Abelard: I consider the biggest problem with uploading to be getting the required data out of the current biological systems, which is made particularly difficult if you want to keep the original alive as well. I hardly consider that fantasy though - merely "quite difficult".

Louis: while I agree that SENS and AGI are probably the 'most achievable transhuman tech' at the current time, I find your belief that 'uploading is a total fantasy' to be absurd. What is absurd about it? It's certainly possible, and would require a change to the laws of physics to make it impossible.

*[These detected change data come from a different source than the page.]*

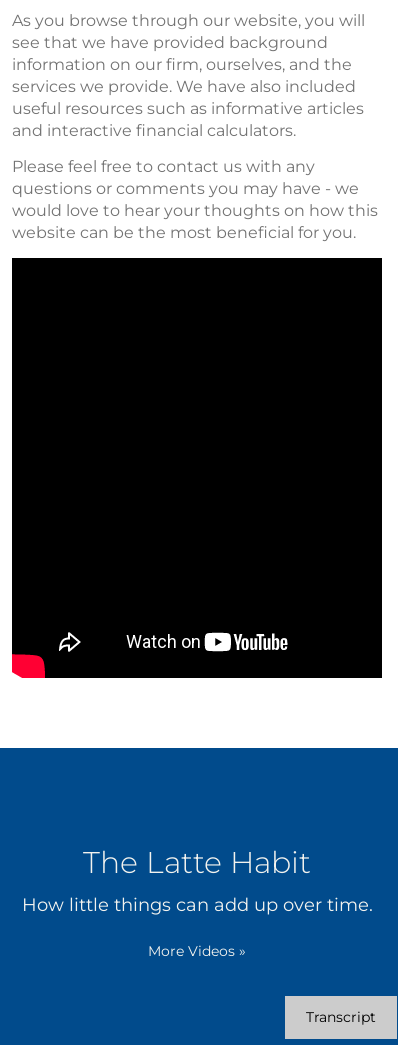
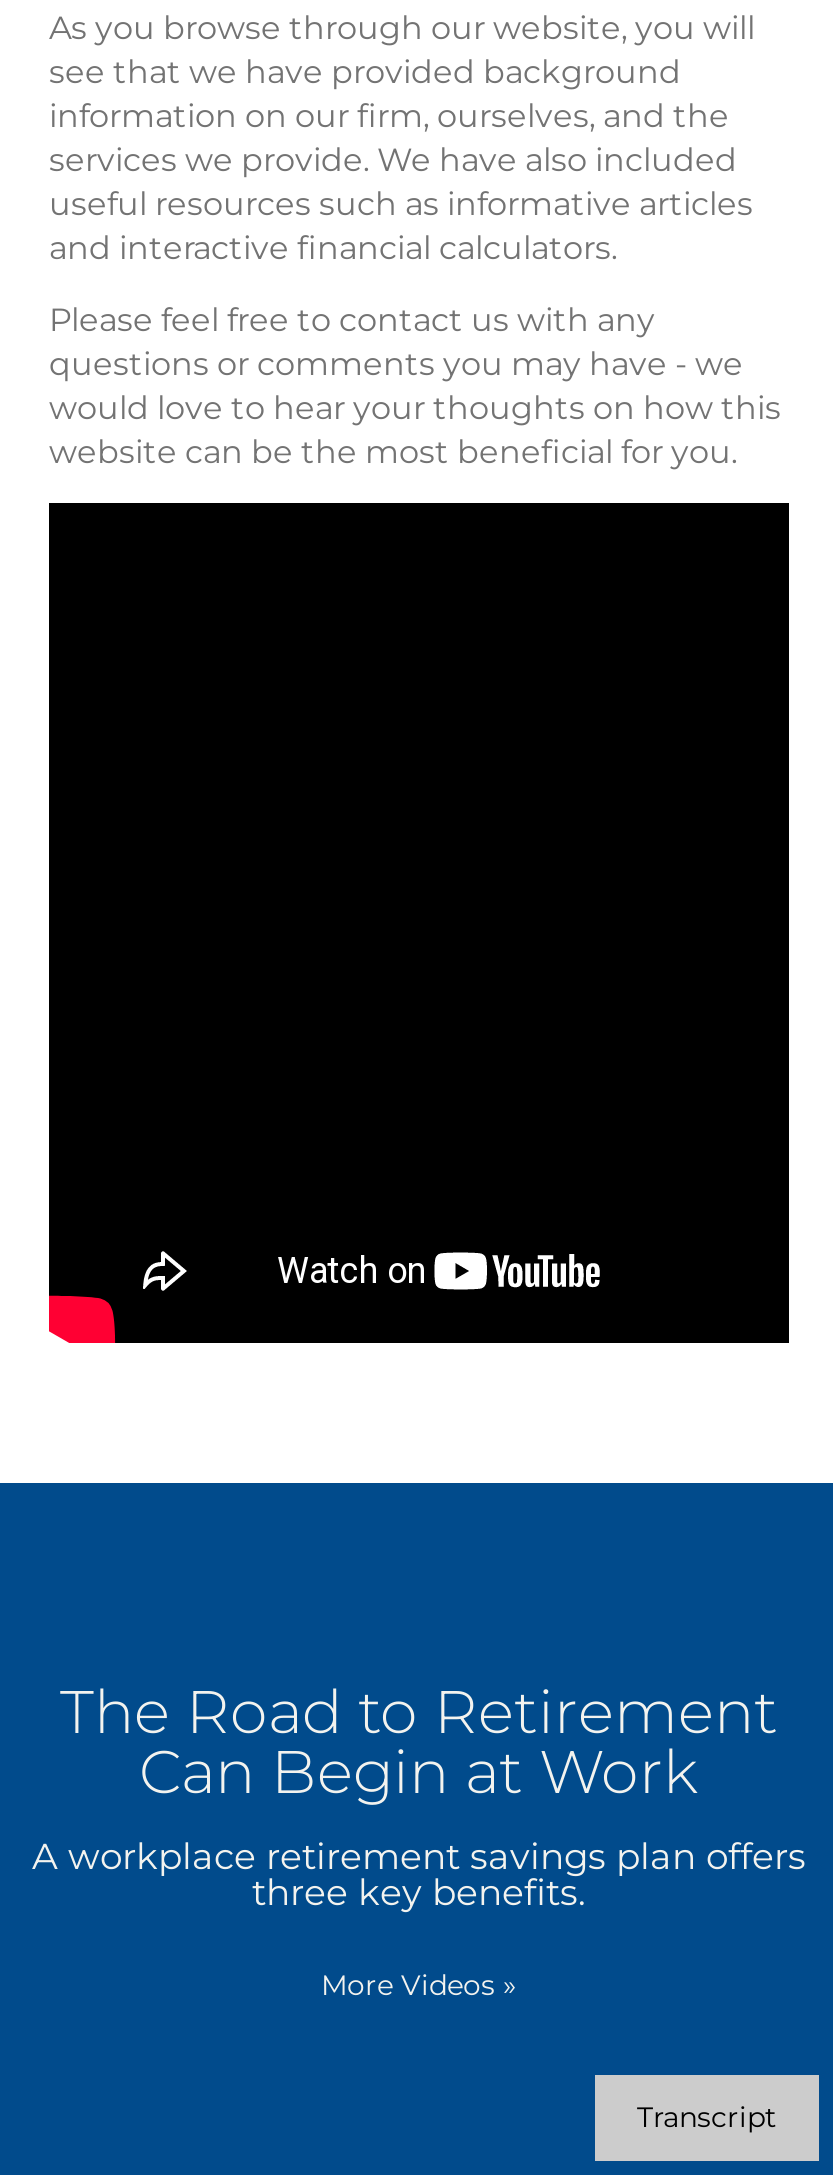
- The Latte Habit
- How little things can add up over time.
+ The Road to Retirement
+ Can Begin at Work
+ A workplace retirement savings plan offers
+ three key benefits.
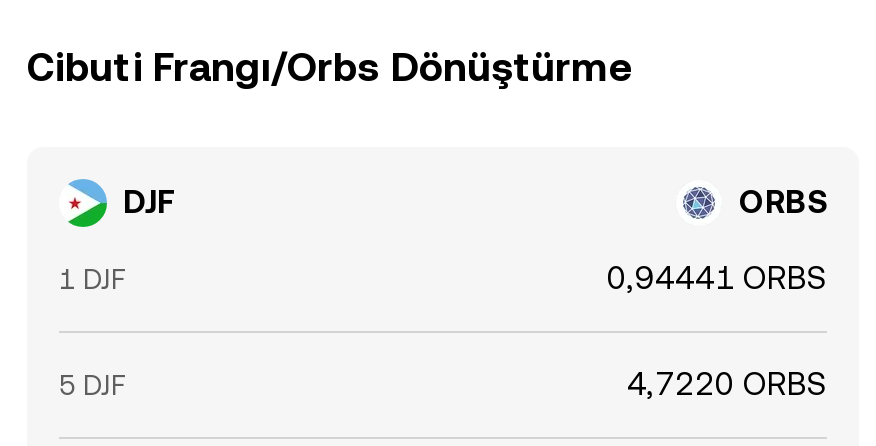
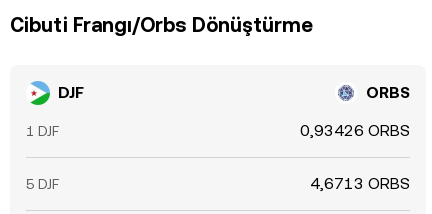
- 0,94441 ORBS
+ 0,93426 ORBS

- 4,7220 ORBS
+ 4,6713 ORBS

Posted by: Dennis Towne at June 10th, 2013 11:41 AM

Usually when I see comments like "uploading is a fantasy," I can only guess that the person has a deep aversion to the idea. It's not a technical objection, it's just an emotional response to the idea of their minds and consciousness not being mysterious, unexplainable magic like they want it to be. Sorry to say, but computationalism has been, and still is by far the most widely accepted philosophy of mind among contemporary philosophers and cognitive neuroscientists. Heck, there's an entire scientific field called computational neuroscience, which is based on the very notion that every function the brain performs is computable.

Your mind is analogous to neural software, and your brain is hardware. The good news is that this means minds are substrate-independent, and that we could in principle transfer our minds to machines.